IAB Engage: Facebook 'failed to understand' mobile, says Mendelsohn

Facebook "failed to understand" what the surge in smartphone use during 2011 meant for business, according to Nicola Mendelsohn, the social network's EMEA vice president, who said the company was forced to rapidly retrain its engineers to survive.

Nicola Mendelsohn: Facebook's EMEA vice president
Nicola Mendelsohn: Facebook's EMEA vice president

Mendelsohn spoke to 800 executives at today’s IAB Engage conference. She explained that Facebook was initially slow to adjust to the increased penetration of smartphone devices in the UK, which has doubled in the past two years.

Mendelsohn said: "We were taken aback by how quickly the mobile tidal wave hit us. I think, if we’re honest, we failed to understand what it meant for our business when smartphones and tables outsold PCs for the first time in the fourth quarter of 2011."

"But like the best advertisers and agencies, we were quick to learn from our mistake. And when we realised that we weren’t exploiting mobile quickly enough, we had to re-orientate the entire business to focus on mobile."

Mendelsohn told the audience that Facebook’s mobile revenues went from zero to 40 per cent in 18 months, after it retrained its engineers to work with mobile.

She said: "Every – and I mean every – single engineer needed to learn to code and to code mobile-first. They had to do that and they had to do it quickly. It was only by doing this that we were able to course-correct quickly enough."

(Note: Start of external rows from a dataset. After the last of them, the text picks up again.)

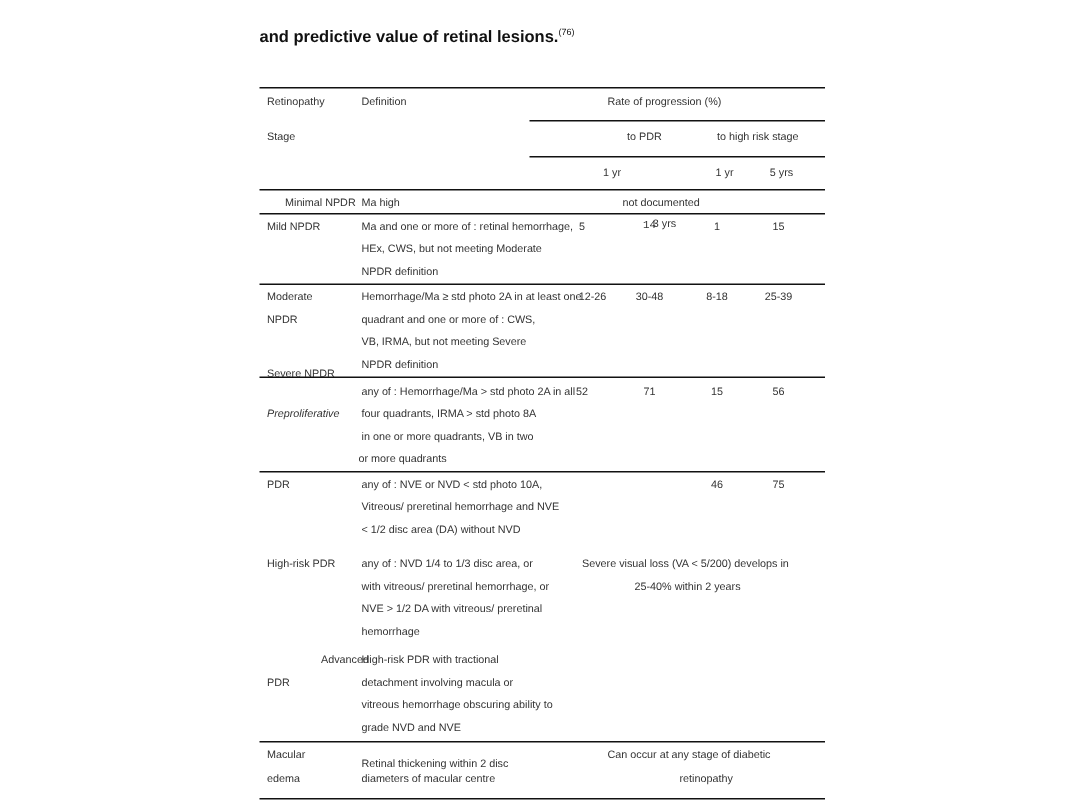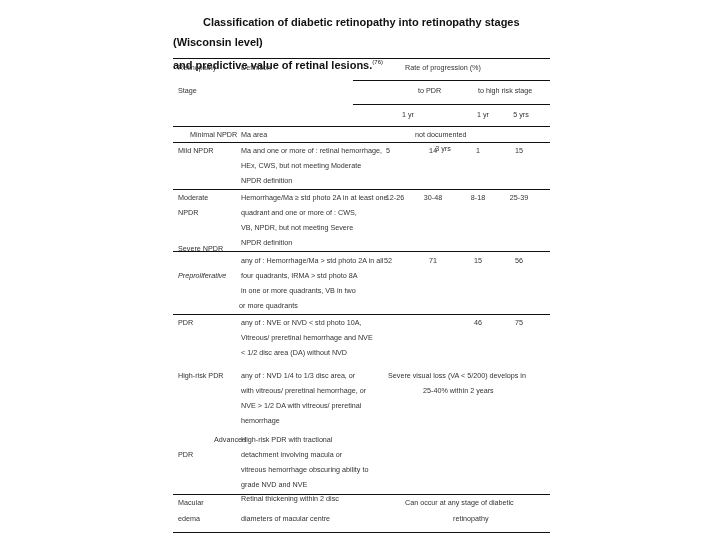--- a/index.html
+++ b/index.html
@@ -19,7 +19,6 @@
 <body>
 
 <div class="title">
-  <span class="l1">Classification of diabetic retinopathy into retinopathy stages (Wisconsin level)</span>
   <span><span>and predictive value of retinal lesions.</span><sup>(76)</sup></span>
 </div>
 

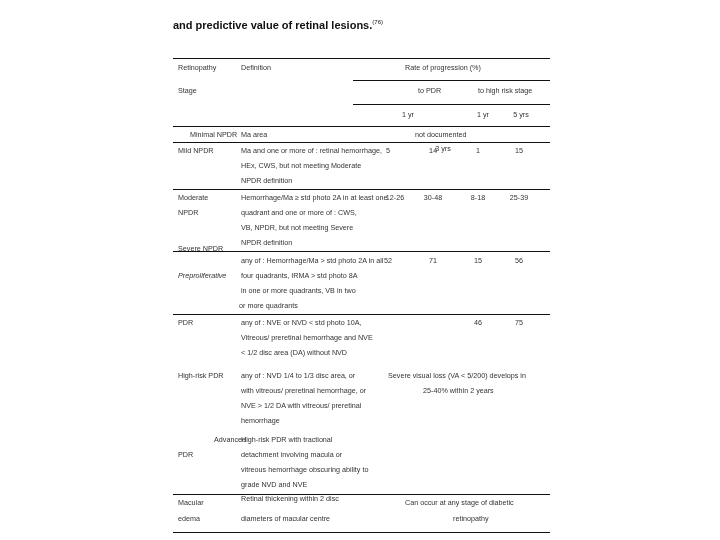--- a/index.html
+++ b/index.html
@@ -48,7 +48,7 @@
 
   <div>
     <div class="cell" style="left:5px;top:70px;margin-left:12px;">Minimal NPDR</div>
-    <div class="cell" style="left:68px;top:70px;">Ma area</div>
+    <div class="cell" style="left:68px;top:70px;">Ma high</div>
     <div class="cell" style="left:242px;top:70px;">not documented</div>
   </div>
 

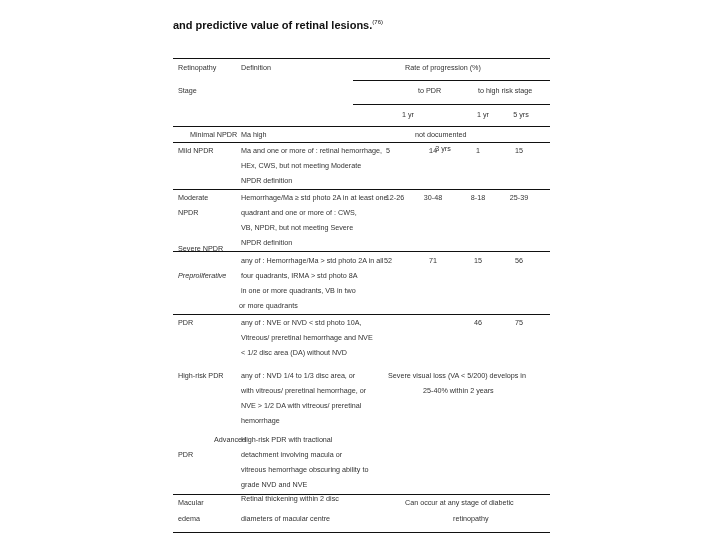--- a/index.html
+++ b/index.html
@@ -68,7 +68,7 @@
     <div class="cell" style="left:5px;top:148px;">NPDR</div>
     <div class="cell" style="left:68px;top:133px;">Hemorrhage/Ma ≥ std photo 2A in at least one</div>
     <div class="cell" style="left:68px;top:148px;">quadrant and one or more of : CWS,</div>
-    <div class="cell" style="left:68px;top:163px;">VB, NPDR, but not meeting Severe</div>
+    <div class="cell" style="left:68px;top:163px;">VB, IRMA, but not meeting Severe</div>
     <div class="cell" style="left:68px;top:178px;">NPDR definition</div>
     <div class="num" style="left:202px;top:133px;">12-26</div>
     <div class="num" style="left:240px;top:133px;">30-48</div>

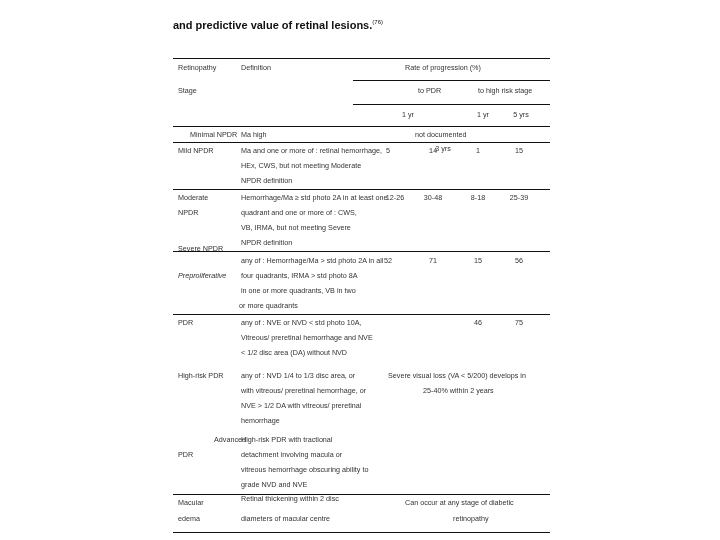--- a/index.html
+++ b/index.html
@@ -120,7 +120,7 @@
   <div>
     <div class="cell" style="left:5px;top:438px;">Macular</div>
     <div class="cell" style="left:5px;top:454px;">edema</div>
-    <div class="cell" style="left:68px;top:434px;">Retinal thickening within 2 disc</div>
+    <div class="cell" style="left:68px;top:444px;">Retinal thickening within 2 disc</div>
     <div class="cell" style="left:68px;top:454px;">diameters of macular centre</div>
     <div class="cell" style="left:232px;top:438px;">Can occur at any stage of diabetic</div>
     <div class="cell" style="left:280px;top:454px;">retinopathy</div>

Mendelsohn, the former executive chairman of Karmarama who joined Facebook in July, said Facebook now has 20 million UK users who spend time on the platform every day via their mobiles.

She pointed out that the figure was "bigger than the [audience for] UK’s top two TV shows combined."

Mendelsohn said 2013 would be the first year in which people will spend more time online than with television in the US, representing an "inflection point of societal change".

She said: "The last time that a dominant media was surpassed was way back in the 1950s, when TV overtook radio. In many ways the scale of this change is like the shift from cities to the suburbs.